Records from a data source

──────────────────────────────

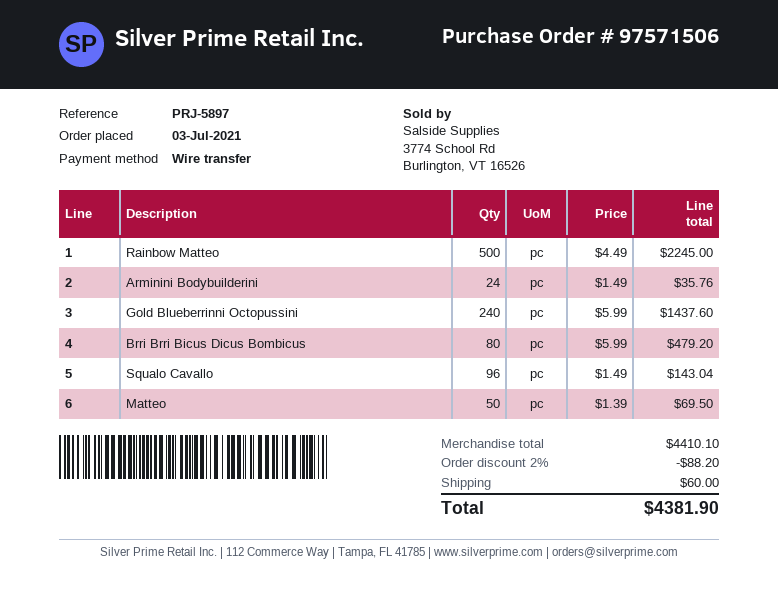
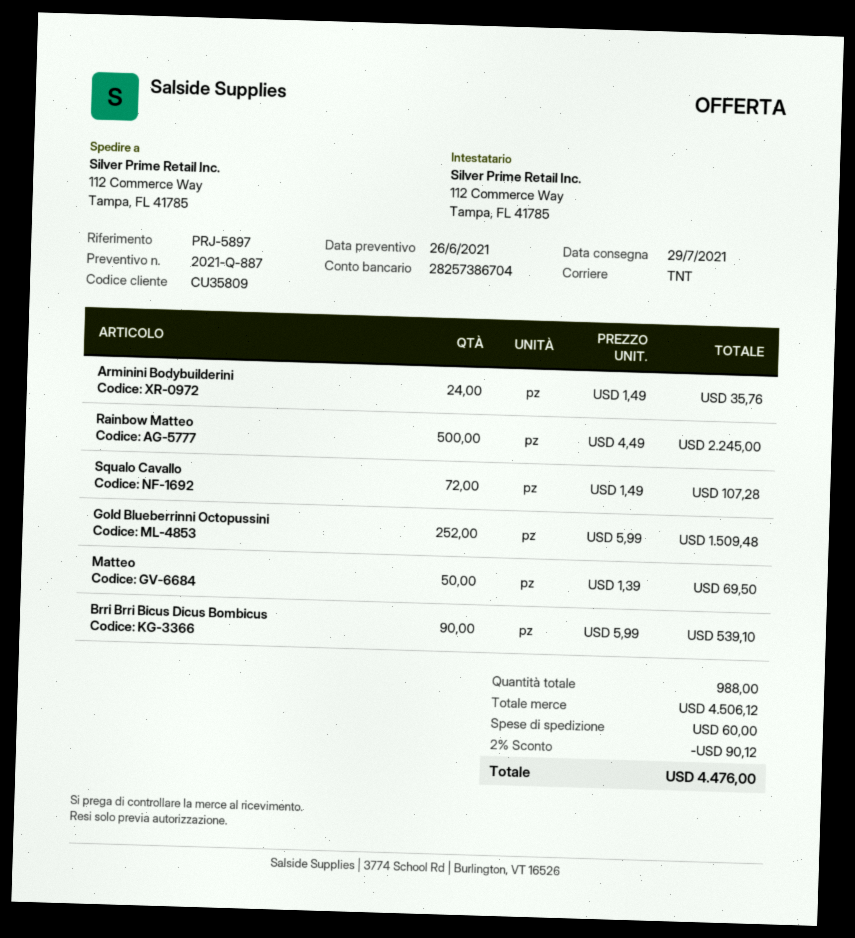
Gold Blueberrinni Octopussini: 240 x 5.99 = 1437.60 -> 252 x 5.99 = 1509.48
Brri Brri Bicus Dicus Bombicus: 80 x 5.99 = 479.20 -> 90 x 5.99 = 539.10
Squalo Cavallo: 96 x 1.49 = 143.04 -> 72 x 1.49 = 107.28
subtotal: 4410.10 -> 4506.12
discount: 2% = 88.20 -> 2% = 90.12
total: 4381.90 -> 4476.00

──────────────────────────────

About this task
Drop the images and repeat the data exactly.

Solution
Gold Blueberrinni Octopussini: 240 x 5.99 = 1437.60 -> 252 x 5.99 = 1509.48
Brri Brri Bicus Dicus Bombicus: 80 x 5.99 = 479.20 -> 90 x 5.99 = 539.10
Squalo Cavallo: 96 x 1.49 = 143.04 -> 72 x 1.49 = 107.28
subtotal: 4410.10 -> 4506.12
discount: 2% = 88.20 -> 2% = 90.12
total: 4381.90 -> 4476.00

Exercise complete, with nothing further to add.